- What you have to do: For the data below, give again exactly the lines from the one containing "filter: none -> StartNr <= 160" through the one containing "Theresa Sand | PlatzAK: 1 -> 3", both ends included, and no others.

- Revision tracking records:
---

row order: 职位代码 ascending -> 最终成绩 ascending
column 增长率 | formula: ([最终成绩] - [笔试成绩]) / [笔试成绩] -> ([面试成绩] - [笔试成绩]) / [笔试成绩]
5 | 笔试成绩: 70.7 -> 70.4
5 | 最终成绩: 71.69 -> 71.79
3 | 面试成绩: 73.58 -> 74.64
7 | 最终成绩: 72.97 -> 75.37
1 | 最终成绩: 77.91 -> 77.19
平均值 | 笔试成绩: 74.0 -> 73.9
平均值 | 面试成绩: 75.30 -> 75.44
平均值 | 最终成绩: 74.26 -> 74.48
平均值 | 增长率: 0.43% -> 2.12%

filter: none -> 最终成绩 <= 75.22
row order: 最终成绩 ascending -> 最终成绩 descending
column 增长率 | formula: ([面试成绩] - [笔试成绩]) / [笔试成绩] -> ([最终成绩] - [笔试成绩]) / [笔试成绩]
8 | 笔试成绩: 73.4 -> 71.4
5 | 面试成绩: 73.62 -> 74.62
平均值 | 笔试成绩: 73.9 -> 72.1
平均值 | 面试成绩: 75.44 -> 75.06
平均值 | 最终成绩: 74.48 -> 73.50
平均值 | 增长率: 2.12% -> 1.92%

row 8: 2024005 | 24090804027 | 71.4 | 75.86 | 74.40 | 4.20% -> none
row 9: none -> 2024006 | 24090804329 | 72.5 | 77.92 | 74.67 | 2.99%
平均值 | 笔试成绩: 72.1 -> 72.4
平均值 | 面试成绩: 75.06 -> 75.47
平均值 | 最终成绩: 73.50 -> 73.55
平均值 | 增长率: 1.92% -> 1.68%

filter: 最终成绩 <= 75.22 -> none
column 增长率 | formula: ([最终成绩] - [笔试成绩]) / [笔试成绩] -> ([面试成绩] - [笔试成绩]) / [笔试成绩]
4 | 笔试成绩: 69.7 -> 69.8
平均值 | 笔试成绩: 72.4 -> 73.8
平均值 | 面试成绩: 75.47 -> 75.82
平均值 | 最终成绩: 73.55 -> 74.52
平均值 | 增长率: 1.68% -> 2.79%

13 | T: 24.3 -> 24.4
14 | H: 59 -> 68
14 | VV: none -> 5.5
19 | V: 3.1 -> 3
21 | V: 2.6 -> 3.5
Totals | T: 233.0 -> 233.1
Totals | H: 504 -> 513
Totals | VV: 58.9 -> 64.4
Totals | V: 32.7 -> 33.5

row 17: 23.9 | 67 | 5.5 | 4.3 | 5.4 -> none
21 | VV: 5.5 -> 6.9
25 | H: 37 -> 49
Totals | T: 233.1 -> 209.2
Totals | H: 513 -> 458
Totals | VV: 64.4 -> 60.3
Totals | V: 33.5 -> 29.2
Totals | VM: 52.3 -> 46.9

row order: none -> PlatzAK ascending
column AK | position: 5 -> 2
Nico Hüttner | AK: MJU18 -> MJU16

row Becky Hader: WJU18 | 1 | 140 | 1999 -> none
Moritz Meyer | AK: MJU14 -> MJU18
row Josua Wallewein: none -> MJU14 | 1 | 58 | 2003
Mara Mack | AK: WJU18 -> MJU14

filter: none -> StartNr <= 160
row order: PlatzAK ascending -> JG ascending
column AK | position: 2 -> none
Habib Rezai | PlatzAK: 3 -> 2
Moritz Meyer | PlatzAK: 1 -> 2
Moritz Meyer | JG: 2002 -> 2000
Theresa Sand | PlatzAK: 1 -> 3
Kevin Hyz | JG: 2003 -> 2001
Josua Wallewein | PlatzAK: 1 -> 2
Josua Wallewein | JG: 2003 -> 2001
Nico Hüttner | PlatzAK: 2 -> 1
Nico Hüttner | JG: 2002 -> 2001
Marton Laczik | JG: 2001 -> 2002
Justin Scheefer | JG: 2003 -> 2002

---

- Response:
filter: none -> StartNr <= 160
row order: PlatzAK ascending -> JG ascending
column AK | position: 2 -> none
Habib Rezai | PlatzAK: 3 -> 2
Moritz Meyer | PlatzAK: 1 -> 2
Moritz Meyer | JG: 2002 -> 2000
Theresa Sand | PlatzAK: 1 -> 3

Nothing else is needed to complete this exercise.